** Opening PROVIDED INFORMATION block **

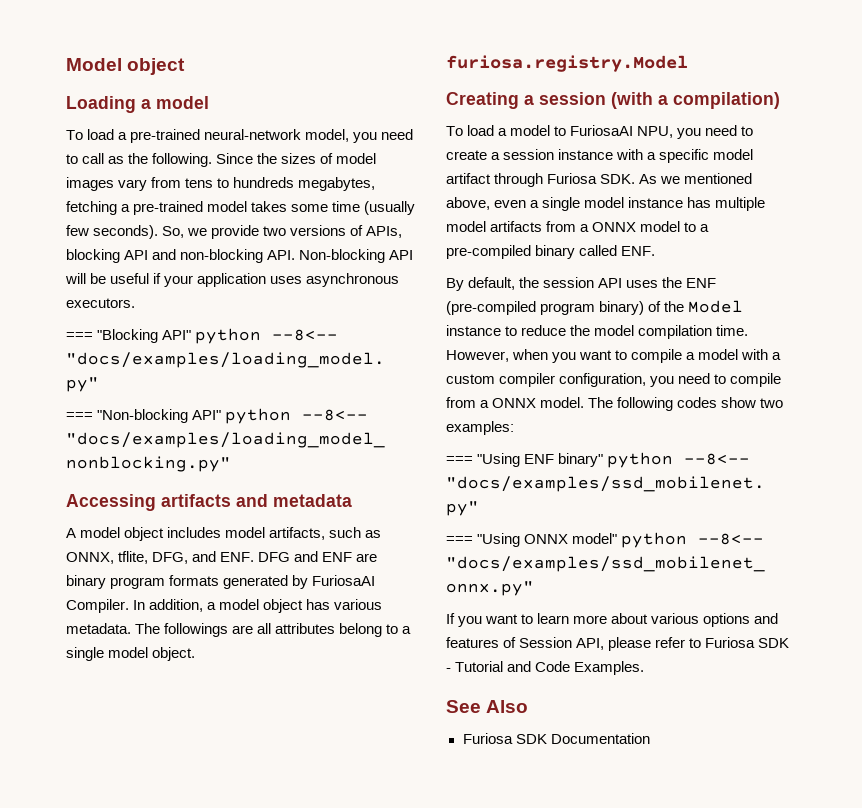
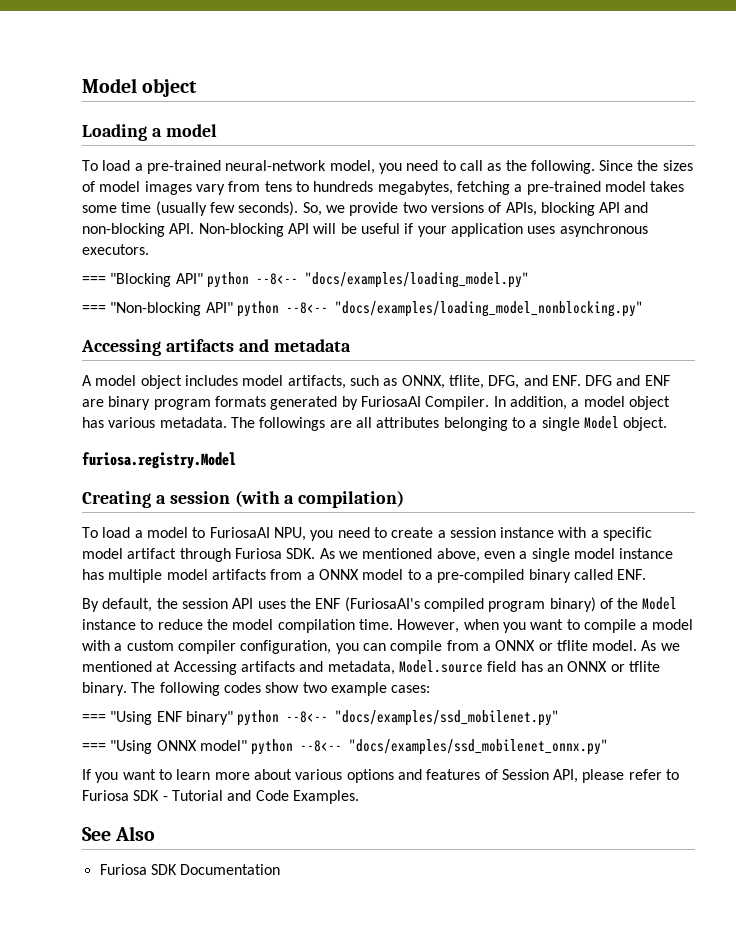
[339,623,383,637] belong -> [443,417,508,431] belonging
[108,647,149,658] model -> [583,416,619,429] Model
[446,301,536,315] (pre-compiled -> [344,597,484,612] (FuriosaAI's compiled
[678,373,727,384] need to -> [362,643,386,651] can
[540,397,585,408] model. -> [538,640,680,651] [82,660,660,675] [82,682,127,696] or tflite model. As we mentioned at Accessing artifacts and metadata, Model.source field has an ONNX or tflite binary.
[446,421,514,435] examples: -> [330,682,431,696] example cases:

** Closing PROVIDED INFORMATION block **

• [TASK OBJECTIVE] Return each line above word for word. Skip the pictures.

• [RESPONSE]
[339,623,383,637] belong -> [443,417,508,431] belonging
[108,647,149,658] model -> [583,416,619,429] Model
[446,301,536,315] (pre-compiled -> [344,597,484,612] (FuriosaAI's compiled
[678,373,727,384] need to -> [362,643,386,651] can
[540,397,585,408] model. -> [538,640,680,651] [82,660,660,675] [82,682,127,696] or tflite model. As we mentioned at Accessing artifacts and metadata, Model.source field has an ONNX or tflite binary.
[446,421,514,435] examples: -> [330,682,431,696] example cases:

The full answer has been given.